5. Aliás, atento o disposto no ponto IV da alínea b) do nº 16 do Despacho nº 12716/99, de 14 de Junho, para haver violação das garantias de imparcialidade, seria necessário que a “B..., S.A.” integrasse, como membro, o órgão de administração da empresa devedora, “..., S.A.”;
6. O que nunca sucedeu, já que, quem foi membro do Conselho de Administração da entidade devedora, foi a Sra D. ... (e não a candidata “B..., S.A.”);
7. Sendo certo igualmente que a Sra D. ..., accionista e administradora da “B..., S.A.”, apenas foi nomeada administradora da empresa “..., S.A.”, na sequência da deliberação, nesse sentido, da assembleia de credores da empresa, devidamente homologada por sentença judicial, isto para além de não ser, naturalmente, responsável pelo passivo da empresa recuperanda em relação à Segurança Social e ao IEFP;
8. Pelo que, salvo o devido respeito e melhor opinião, a situação em apreço não é subsumível no artigo 44º do CPA, para o qual remete genericamente a previsão do nº 5 do artigo 10º do Decreto – Lei nº 124/96, de 10 de Agosto;
9. Por fim – cabe referi-lo, ainda -, na interpretação dada pelo douto acórdão recorrido à alínea a) do artigo 44º do CPA, assim como ao nº 5 do artigo 10º do Decreto-Lei nº 124/96, de 10 de Agosto, o Tribunal a quo violou o princípio da confiança, ínsito nos princípios Estado de direito democrático, para além do princípio da segurança jurídica, inerente à função judicial, consagrados nos artigos 2º e 9º. alínea b) da Constituição da República Portuguesa.
1.2. Não foram apresentadas contra-alegações.
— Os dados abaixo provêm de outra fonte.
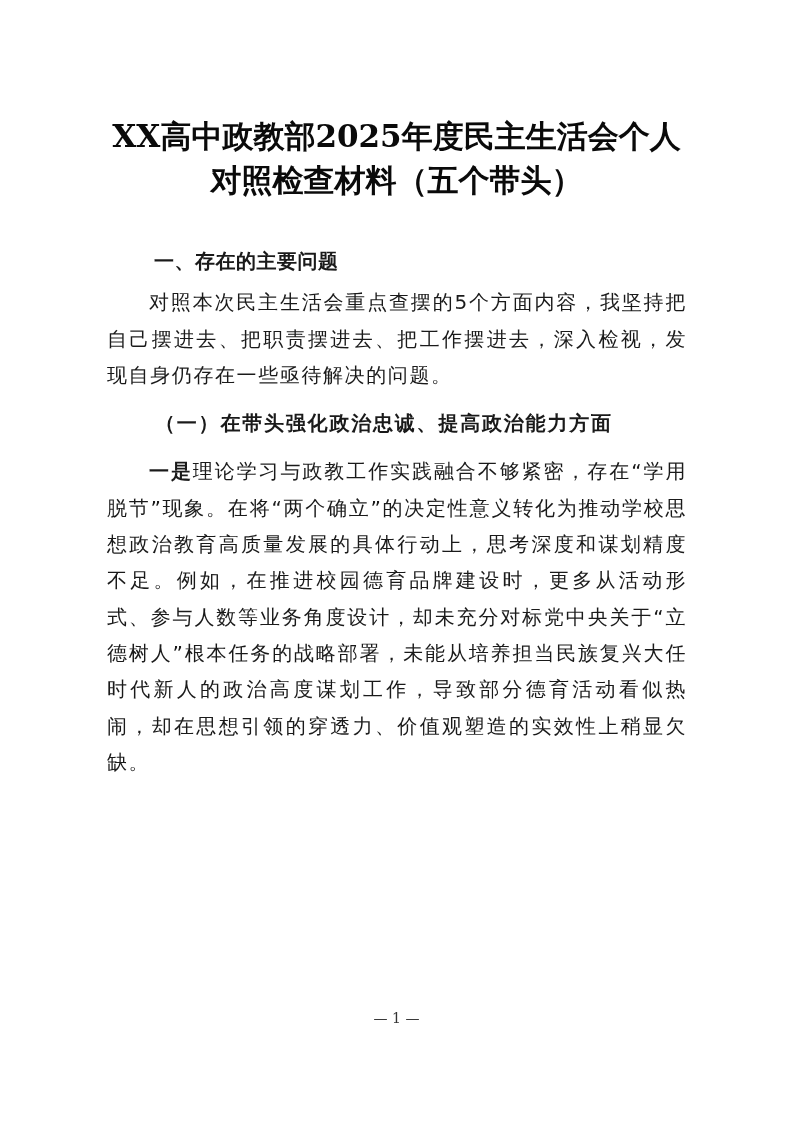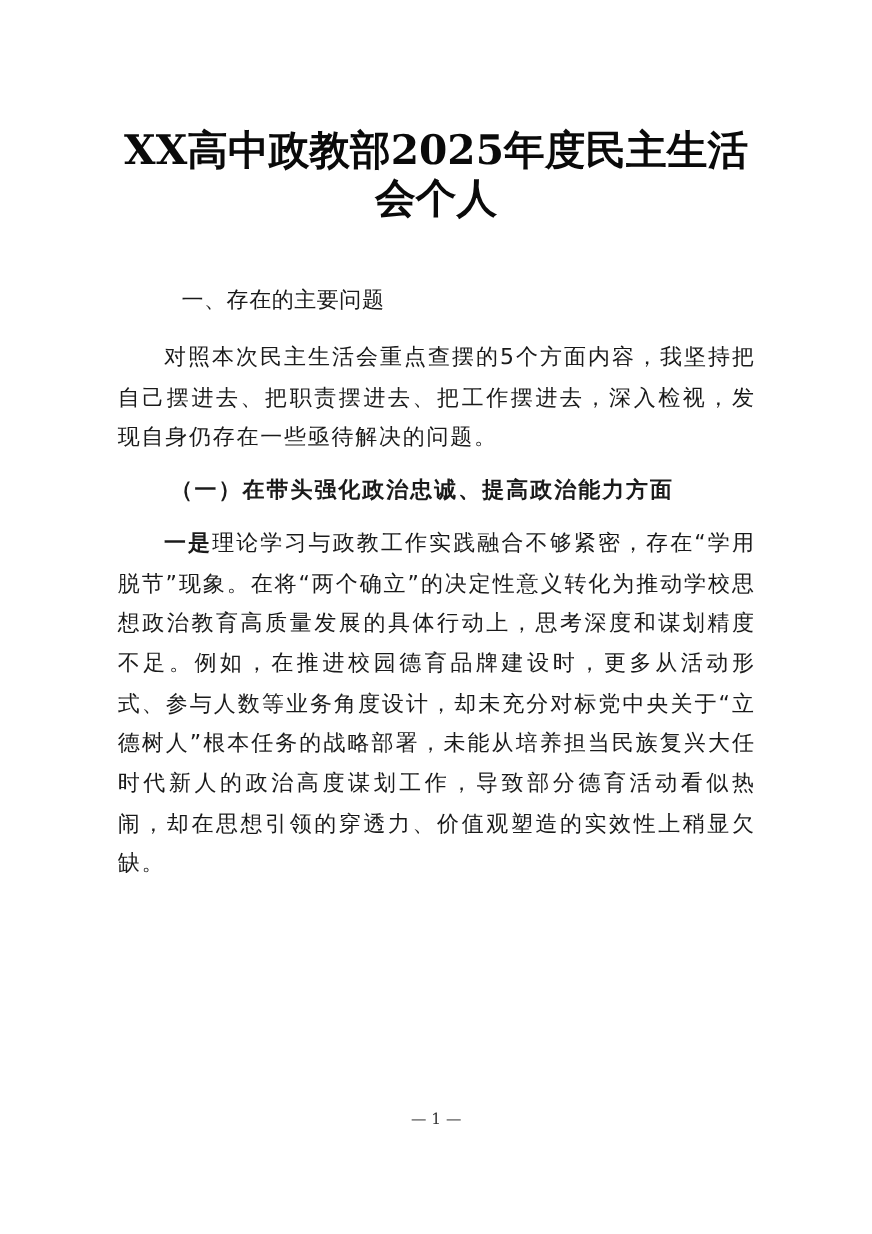"XX高中政教部2025年度民主生活会个人" .title { font-size: 37px -> 31px }
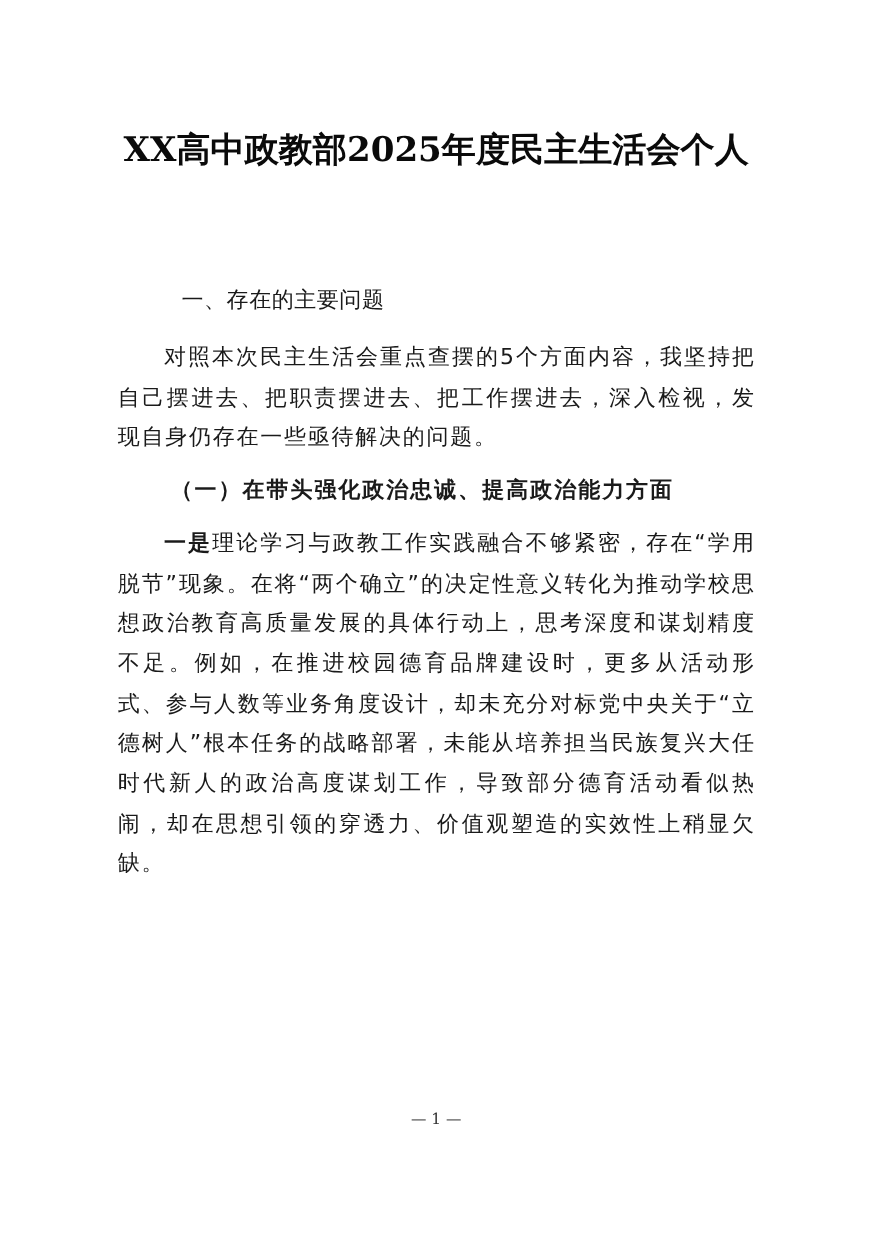"对照检查材料（五个带头）" div { html: none -> <div>对照检查材料（五个带头）</div> }
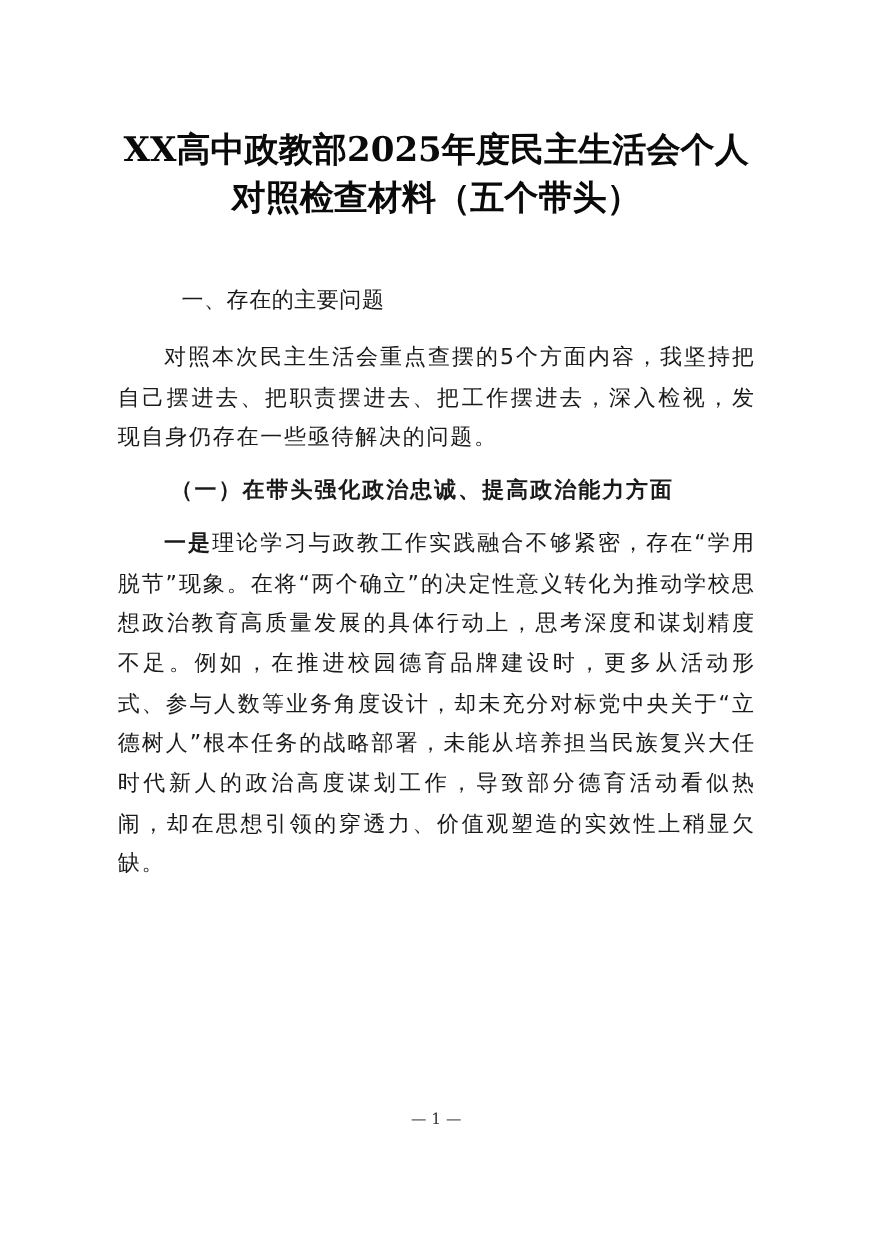"一、存在的主要问题" .h1 { font-weight: normal -> bold; margin: 16px -> 5px }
1.3. O Exmº Magistrado do Ministério Público emitiu douto parecer nos seguintes termos:
“Somos de parecer que não assiste razão ao Recorrente.
Com efeito,
O Dec – Lei nº 124/96, que disciplina as condições de alienação dos créditos de segurança social, no seu nº 5, além de proibir que a alienação se faça em favor da entidade devedora e de membros de órgão de administração impede-a também a favor de entidades com interesse equiparável, sendo que o art. 12º do mesmo diploma, ao referir as entidades a considerar como de «interesse patrimonial equiparável» o faz apenas de forma exemplificativa.
Por sua vez, a alínea a) do nº 16 do Despacho nº 12716/99 de 14.6, do Secretário de Estado da Segurança Social, no que concerne à exclusão das candidaturas à aquisição daqueles créditos, refere, genericamente, «qualquer das situações de impedimento previstas na lei».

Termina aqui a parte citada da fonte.